Figueroa Caroline A, Ruhé Henricus G, Koeter Maarten W, Spinhoven Philip, Van der Does Willem, Bockting Claudi L, Schene Aart H
Department of Psychiatry, Program for Mood Disorders, Academic Medical Center, University of Amsterdam, Amsterdam, The Netherlands.
J Clin Psychiatry. 2015 Oct;76(10):e1306-12. doi: 10.4088/JCP.14m09268.
Major depressive disorder (MDD) is a burdensome disease that has a high risk of relapse/recurrence. Cognitive reactivity appears to be a risk factor for relapse. It remains unclear, however, whether dysfunctional cognitions alone or the reactivity of such cognitions to mild states of sadness (ie, cognitive reactivity) is the crucial factor that increases relapse risk. We aimed to assess the long-term predictive value of cognitive reactivity versus dysfunctional cognitions and other risk factors for depressive relapse.
In a prospective cohort of outpatients (N = 116; studied between 2000-2005) who had experienced ≥ 2 previous major depressive episodes (MDEs) and were in remission (DSM-IV) at the start of follow-up, we measured cognitive reactivity, with the Leiden Index of Depression Sensitivity (LEIDS), and dysfunctional cognitions, with the Dysfunctional Attitudes Scale, simultaneously. Course of illness (with the primary outcome of MDE assessed by the Structured Clinical Interview for DSM-IV Axis I Disorders Patient Edition) and time to relapse were monitored prospectively for 3.5 years.

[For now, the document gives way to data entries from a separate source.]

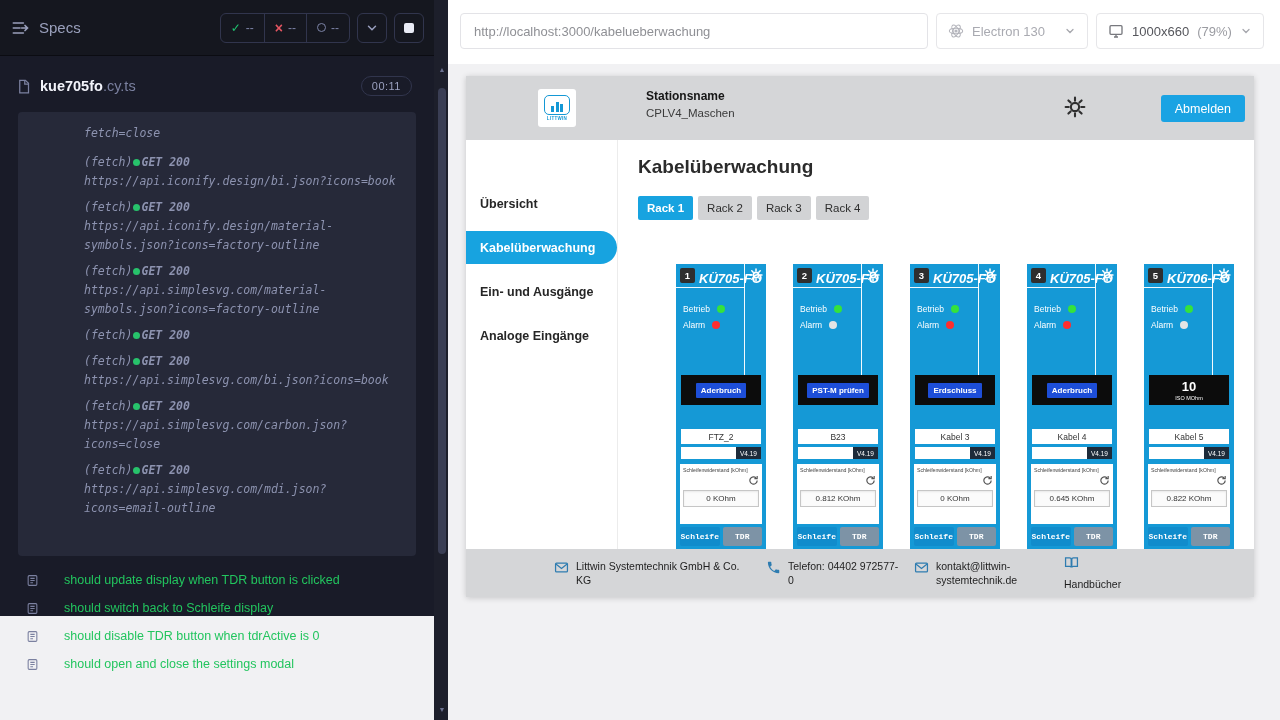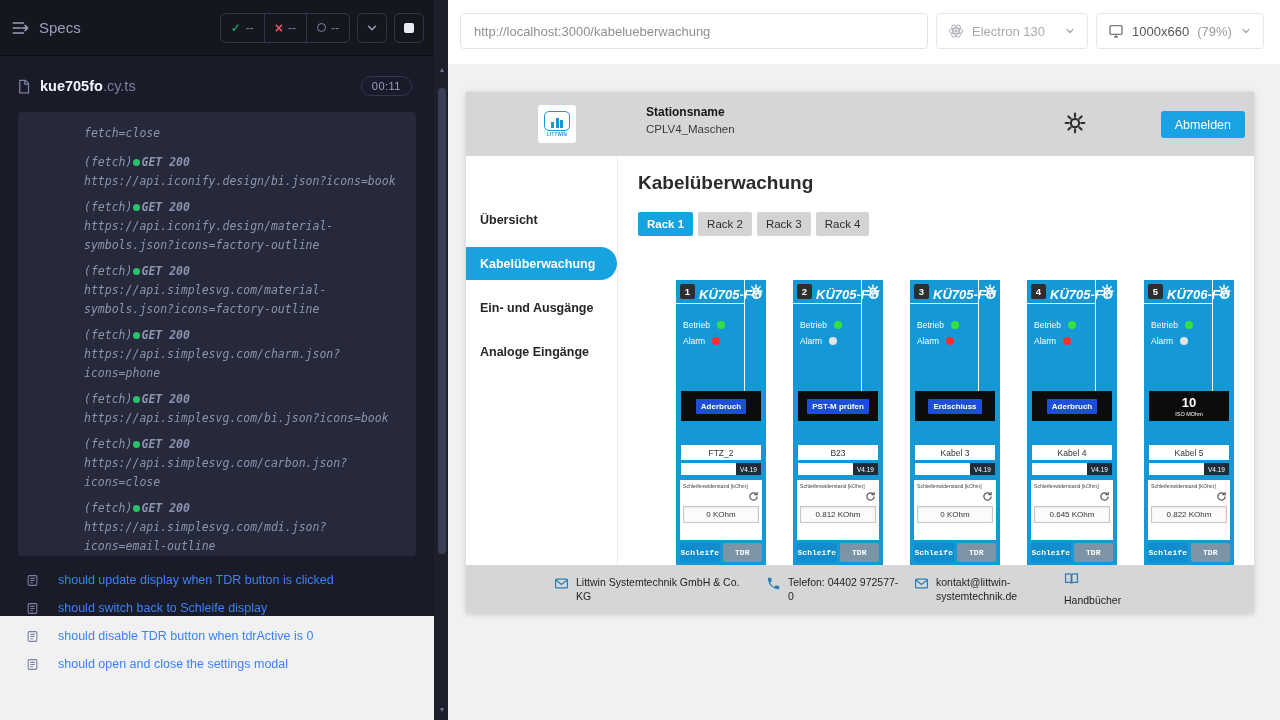"Stationsname" .app { top: 28px -> 12px }
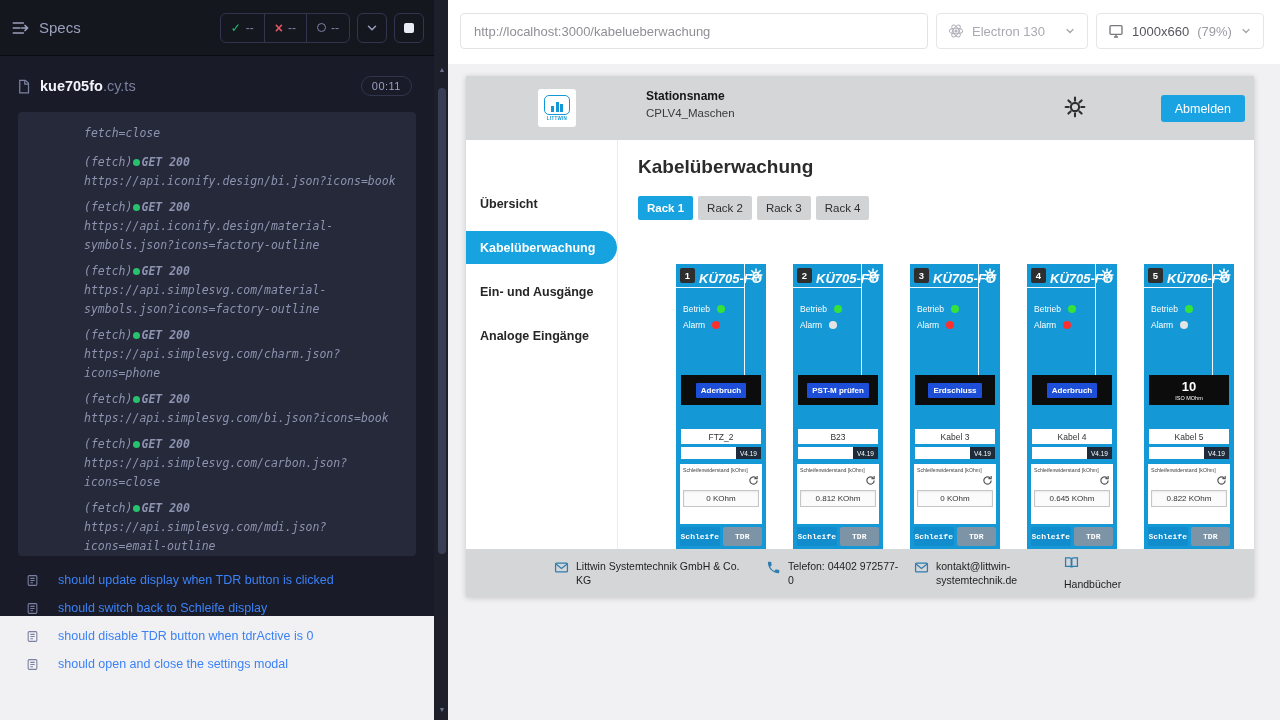"https://api.simplesvg.com/charm.json?ico" div.log-url { html: <div>https://api.simplesvg.com/charm.json?icons=phone</div> -> none }
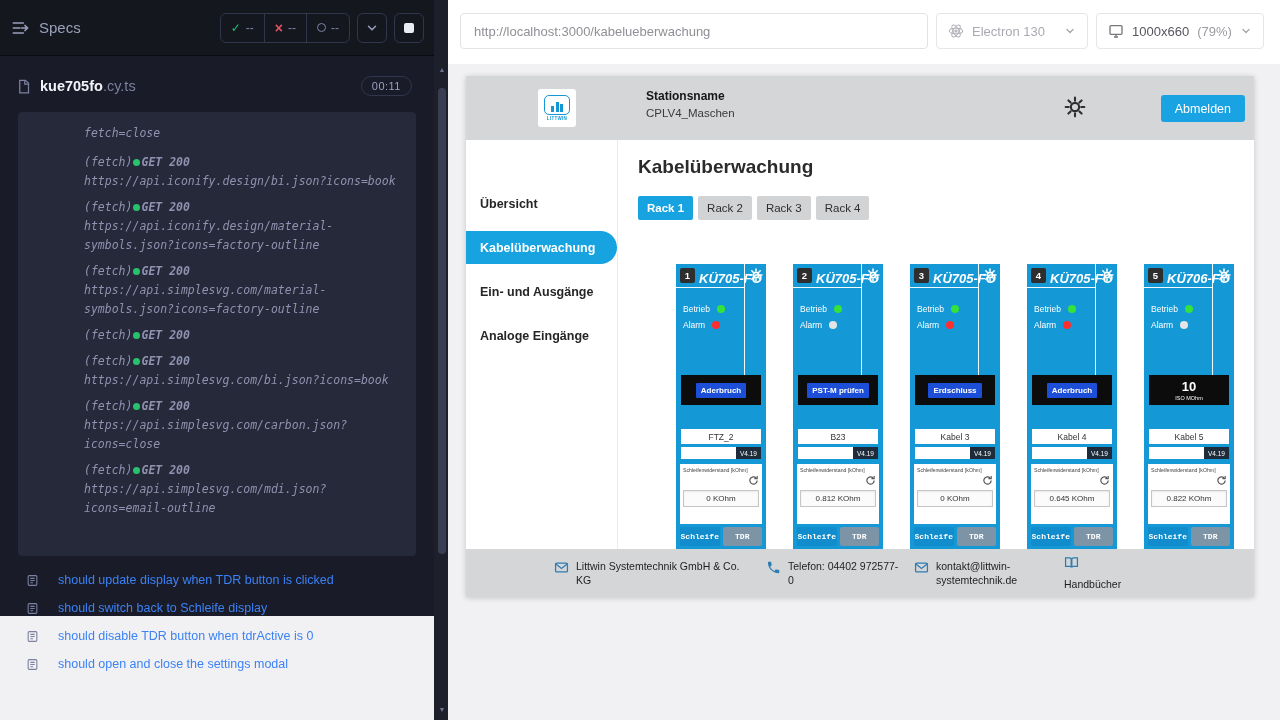"should update display when TDR" .cy-test { color: #3b82f6 -> #22c55e; gap: 19px -> 25px }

Cognitive reactivity scores were associated with time to relapse over the 3.5-year follow-up and also when corrected for the number of previous MDEs and concurrent depressive symptoms (hazard ratio for 1 standard deviation [(HR(SD)); 20 points of the LEIDS, measuring cognitive reactivity] = 1.47; 95% CI, 1.04-2.09; P = .031). Rumination appeared to be a particularly strong predictor of relapse (HR(SD) = 1.60; 95% CI, 1.13-2.26; P = .007). Dysfunctional cognitions did not predict relapse over 3.5 years (HR(SD) = 1.00; 95% CI, 0.74-1.37; P = .93). Every 20-point increase on the cognitive reactivity scale resulted in a 10% to 15% increase in risk of relapse (corrected for previous MDEs and concurrent depressive symptoms).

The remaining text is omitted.